Furthermore, Singh and Pletka use the joint statement to push for toughening the US and European stances toward Russia, and to accuse two main left-wing opponents of the Democratic Party centrist establishment — Green Party presidential candidate Jill Stein and Independent Sen. Bernie Sanders — of having been apologists for Russia or Russian President Vladimir Putin, or very close to it. In both cases, however, the charges are without foundation and amount to a reversion by CAP and AEI to McCarthy-style political smears.

They write that Stein “justified Russian aggression” by declaring that “NATO has been surrounding Russia with missiles, nuclear weapons, and troops.” And in an interview with Truthout last week, Singh said, “Stein is an apologist for Russia and for Putin. She is inclined to say the US is to blame.”

In the interview to which the CAP-AEI statement referred, the Green Party leader did indeed say, “NATO has been surrounding Russia with missiles, nuclear weapons, and troops,” which was literally true. But she did not suggest that this situation “justified Russian aggression.” Responding to a question about Russian annexation of Crimea and involvement in the war in Ukraine, Stein referred to the US support for “regime change” through the armed uprising in Ukraine in 2014. “Regime change is something we need to be very careful about,” Stein said. “And this is a highly inflammatory regime change with a nuclear armed power next door.”

Stein’s assertion that Russian moves in Crimea and Ukraine came in response to US support for regime change was not substantially different from a commentary published by CAP in 2017. The only difference between them was that CAP supported the US policy of support for regime change in Ukraine rather than opposing it.

Contacted for her comment on the statements made by CAP-AEI and Singh about her, Stein told Truthout, “It’s telling that anyone who rejects the oversimplified Cold War narrative and addresses the real-world complexity of geopolitics gets accused of siding with the enemy by CAP and other shills for the bipartisan war party.”

Pletka and Singh also question whether Sen. Bernie Sanders has been sufficiently supportive of NATO. While acknowledging that Sanders had issued a statement in 2016 supporting a NATO role in protecting Eastern Europe “against any kind of Russian aggression,” they accuse Sanders of having been “concerned about the alliance’s expansion to the East” as provocative of Russia in 1997.

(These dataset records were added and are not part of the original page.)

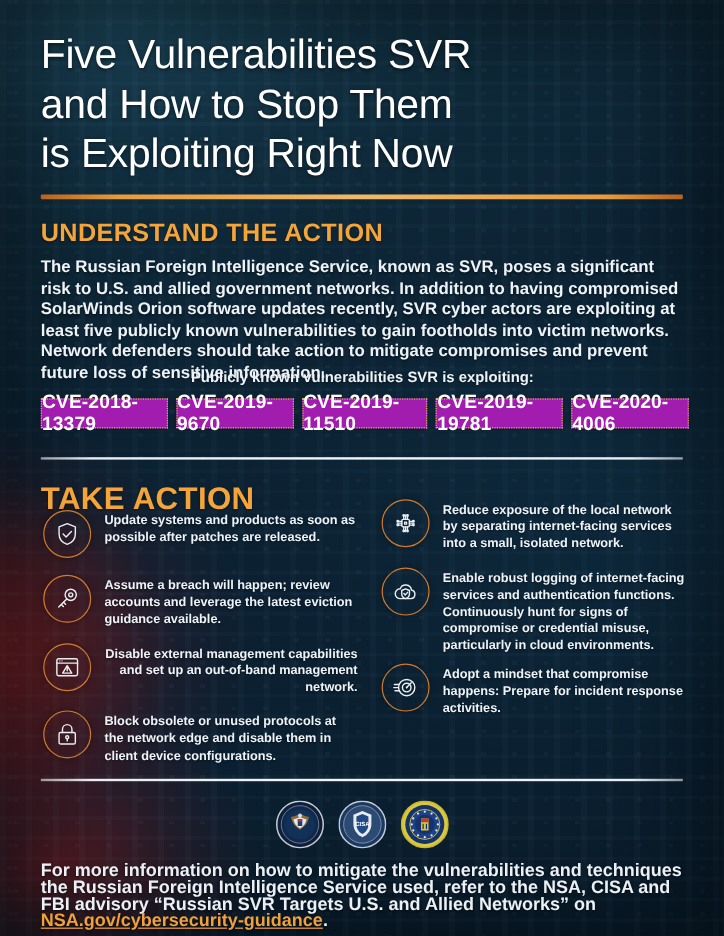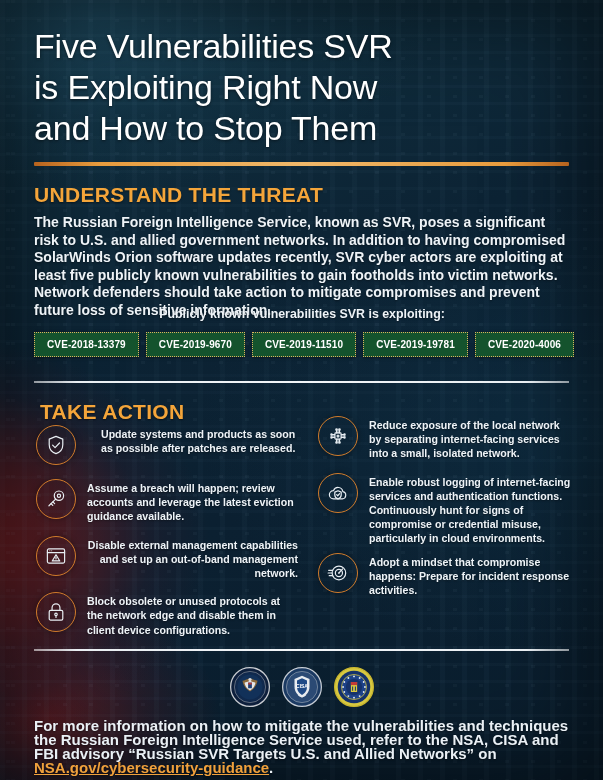--- a/index.html
+++ b/index.html
@@ -205,8 +205,8 @@
 
     <div class="title">
       <div>Five Vulnerabilities SVR</div>
+      <div>and How to Stop Them</div>
       <div>is Exploiting Right Now</div>
-      <div>and How to Stop Them</div>
     </div>
 
     <div class="rule-gold"></div>

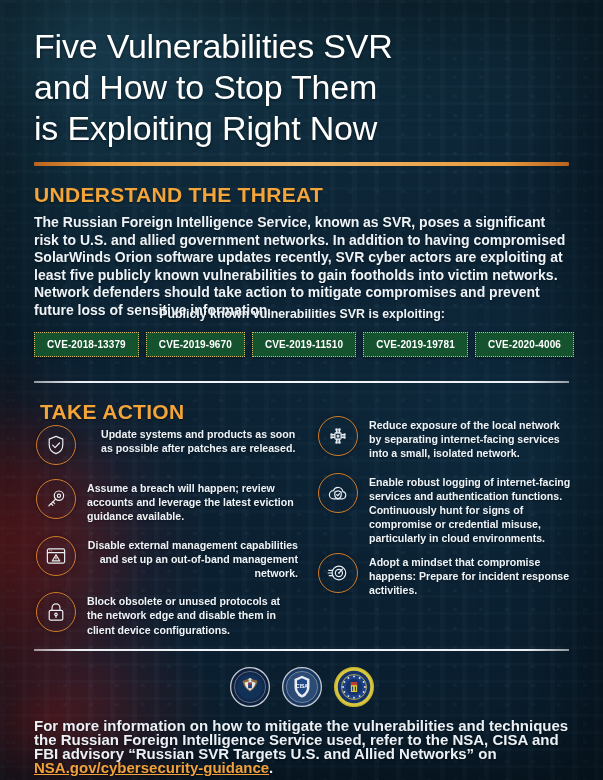--- a/index.html
+++ b/index.html
@@ -211,7 +211,7 @@
 
     <div class="rule-gold"></div>
 
-    <div class="sec-head threat">UNDERSTAND THE THREAT</div>
+    <div class="sec-head threat">UNDERSTAND THE ACTION</div>
 
     <div class="body-copy">The Russian Foreign Intelligence Service, known as SVR, poses a significant risk to U.S. and allied government networks. In addition to having compromised SolarWinds Orion software updates recently, SVR cyber actors are exploiting at least five publicly known vulnerabilities to gain footholds into victim networks. Network defenders should take action to mitigate compromises and prevent future loss of sensitive information.</div>
 

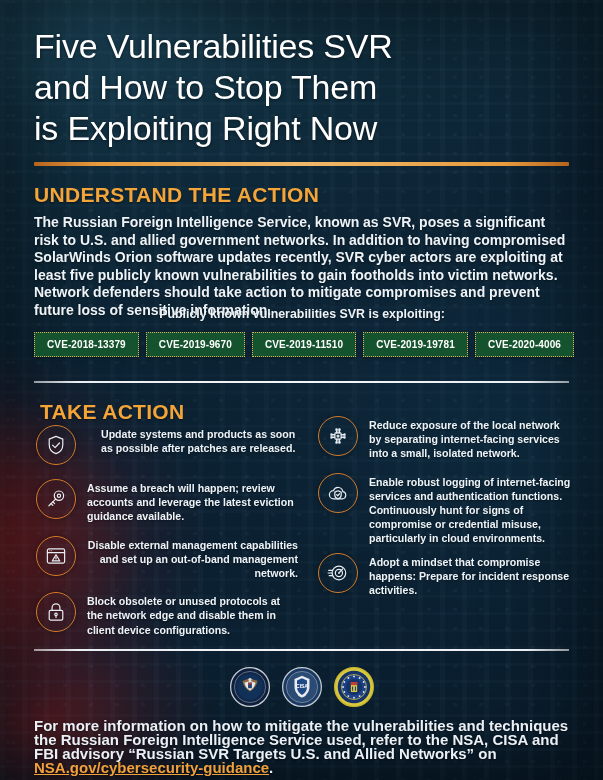--- a/index.html
+++ b/index.html
@@ -124,10 +124,10 @@
   .cve {
     flex: 1 1 auto;
     height: 23px;
-    background: #14532d;
+    background: #a21caf;
     border: 1.5px dotted #d9b25e;
     color: #ffffff;
-    font-size: 10px;
+    font-size: 16px;
     font-weight: bold;
     letter-spacing: 0.1px;
     display: flex;

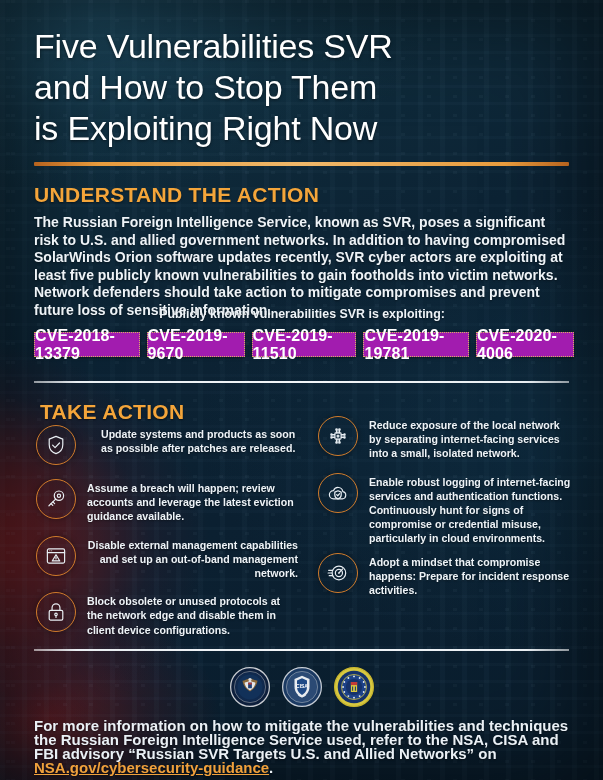--- a/index.html
+++ b/index.html
@@ -93,7 +93,7 @@
     text-shadow: 0 1px 2px rgba(0,0,0,0.45);
   }
   .sec-head.threat { left: 34px; top: 183px; font-size: 21px; }
-  .sec-head.action { left: 40px; top: 400px; font-size: 21px; }
+  .sec-head.action { left: 34px; top: 400px; font-size: 26px; }
 
   .body-copy {
     position: absolute;

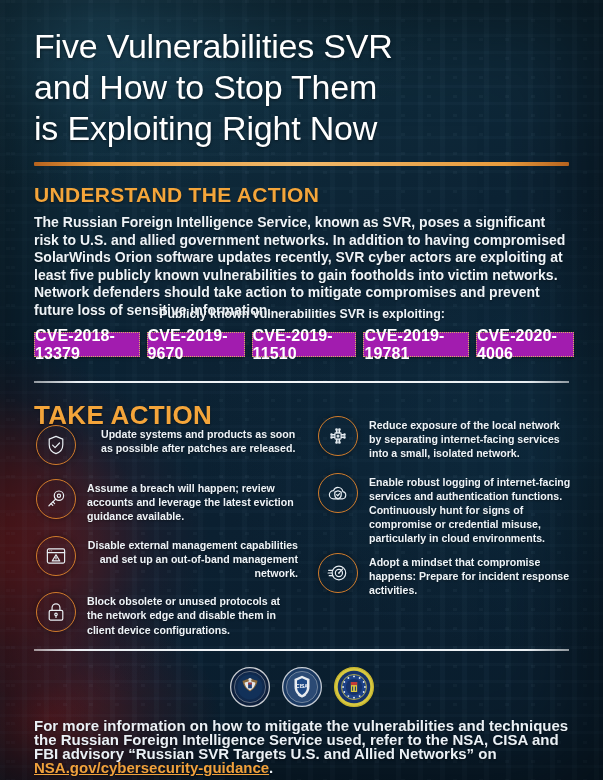--- a/index.html
+++ b/index.html
@@ -163,7 +163,7 @@
   }
 
   
-  .col.left  .item:nth-child(1) { margin-bottom: 13px; gap: 14px; }
+  .col.left  .item:nth-child(1) { margin-bottom: 13px; }
   .col.left  .item:nth-child(2) { margin-bottom: 11px; }
   .col.left  .item:nth-child(3) { margin-bottom: 11px; text-align: right; }
   .col.right .item:nth-child(1) { margin-bottom: 11px; }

Singh conceded in an interview with Truthout that Sanders’s skepticism about NATO expansion in 1997 “is not per se evidence of being an apologist for Russia.” But he added, “It quickly gets very close to saying it’s our fault — we provoked them.”

But Singh and Pletka were ignoring the fact that in the mid-1990s, many of the most experienced US government specialists on Europe had opposed the Clinton administration’s decision to expand NATO into former Soviet territory in Central Europe and the Baltics. In 1995, a group of 18 former senior Pentagon and State Department officials and diplomats had warned against NATO expansion as likely to provoke Russian geopolitical countermoves and proposed as a non-provocative alternative bringing Central European states into the European Union and its nascent defense organization.

Among those opposing Clinton’s policy were Paul Nitze, a major US Cold War strategist and the main US negotiator of arms control agreements with the Soviet Union, as well as former US ambassadors to the Soviet Union, West Germany, East Germany, Poland, Hungary, Czech Republic and Bulgaria.

Singh and Pletka were thus using what was supposed to be a reconsideration of populism as a response to serious failures of centrist governments to stigmatize leading left-wing US figures for positions on US policy that are shared by many mainstream analysts. That tactic takes on more sinister implications in the present atmosphere of almost complete political and media unanimity in believing that Russia is an existential threat to US democracy.

The attacks on Stein and Sanders provide further evidence that these centrist power centers have been unable to resist clinging to familiar policies and political strategies long after they have proven to be a path to political disaster.